If your outlook is long term, then you should view gold in a negative light.  We have a good demographic reason (declining reproductive rates) and a good political reason (central bank wanting to increase rates) to think gold will perform badly for years to come.

I hold gold just in case I am totally wrong, and there is some inflationary event coming.  However, I hold my nose when I buy it, and I definitely don't entertain the idea that recent dips are a buying opportunity.  They would only be that if I planned on closing my position in mere days, to lock in a 1 or 2% gain.  Which I'm not going to do.

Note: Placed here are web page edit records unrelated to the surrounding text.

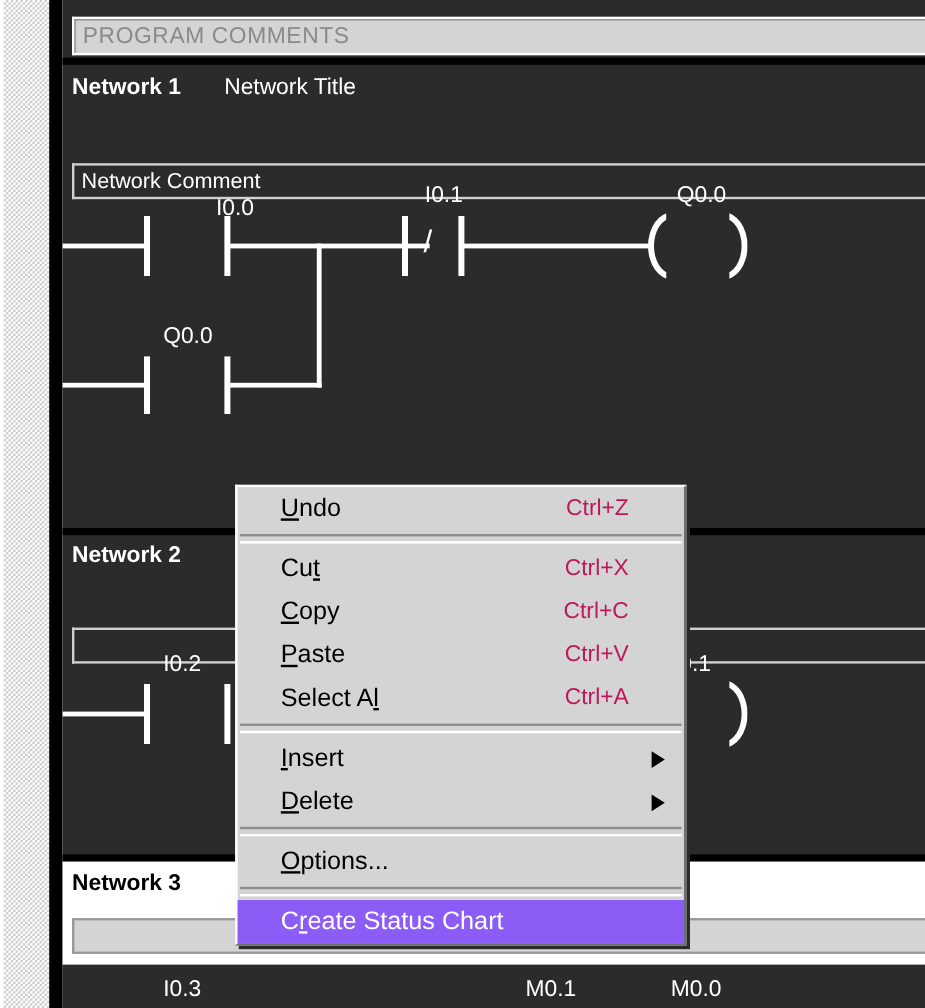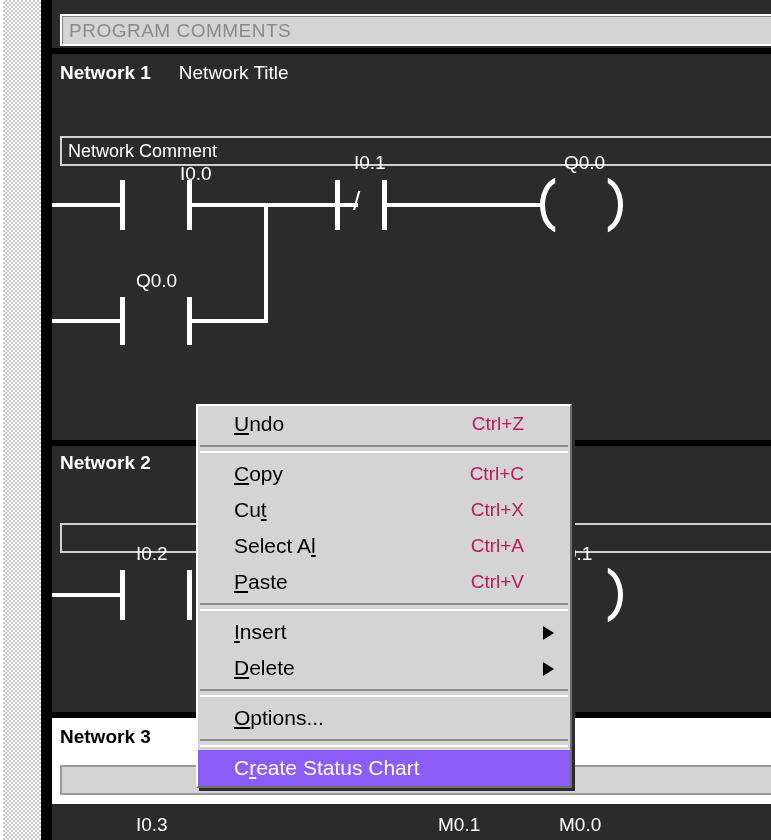"Network Title" .net-head .tt { margin-left: 28px -> 36px }
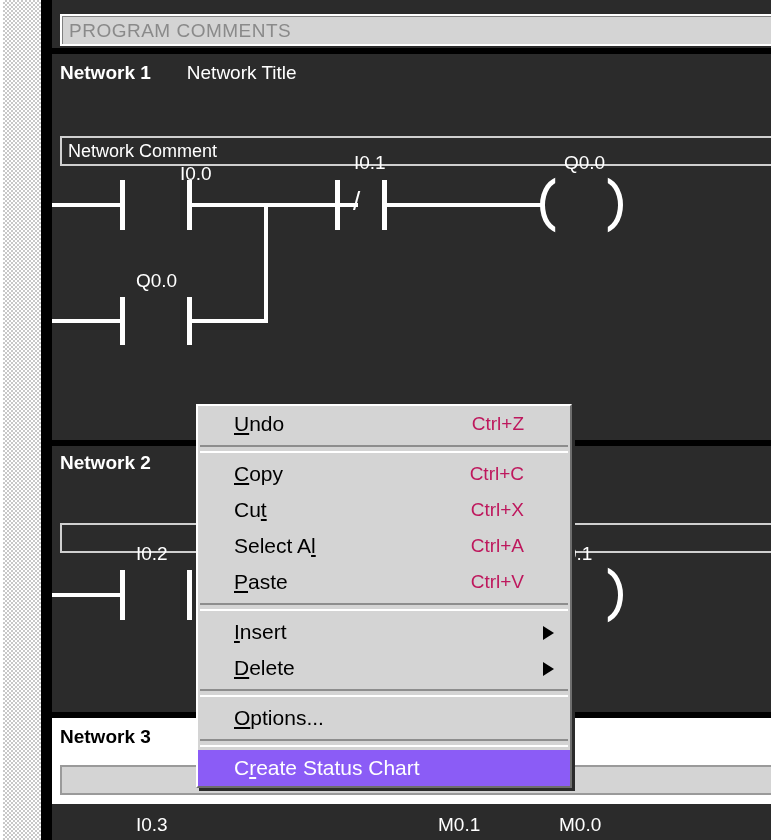"Copy" div.mi { order: before "Cut" -> after "Cut" }
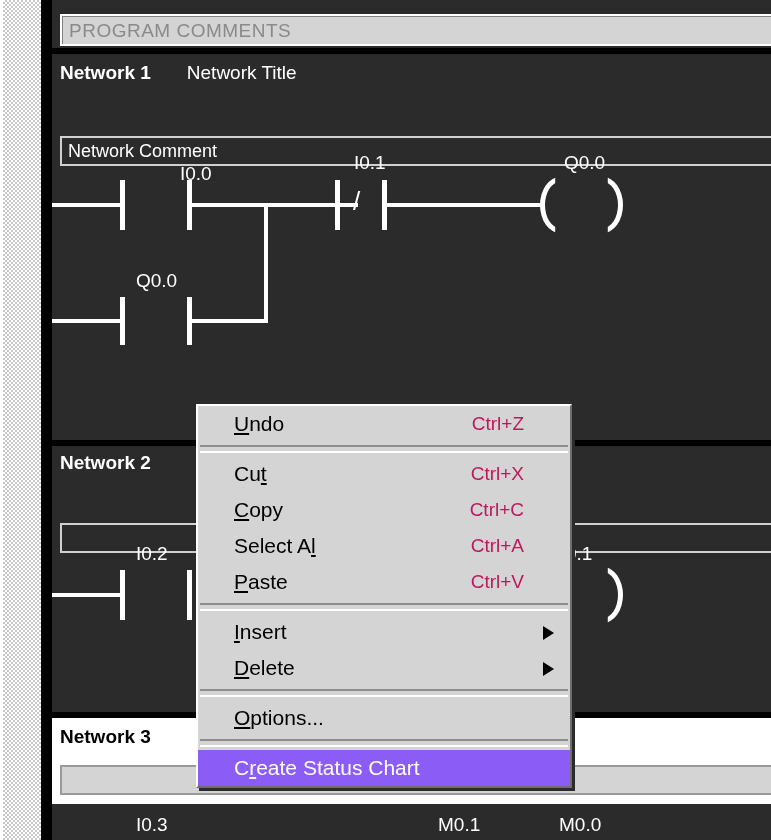"Select Al" div.mi { order: before "Paste" -> after "Paste" }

I don't care about my positions, I care about my overall portfolio. Am I sad that I bought an asset that has gone down? Sure. But how was I supposed to be able to predict the future and avoid that? Impossible. Buying assets and then seeing them fall is just part and parcel of participating in the investment game. As long as my overall portfolio is growing--which it is, because I have chosen one composed of assets that are generally non-correlated--the individual components aren't very relevant, and in fact, at least one is guaranteed to be falling at any particular point in time simply due to the non-correlation of the assets. It's built-in. I can't let myself experience a form of regret that is guaranteed 100% of the time due to the investment portfolio that I have chosen. That would be silly.

If you don't like gold and feel like there are favorable long-term trends in the USA that will benefit the stock market, then by all means, buy a shitload of stocks in your VP!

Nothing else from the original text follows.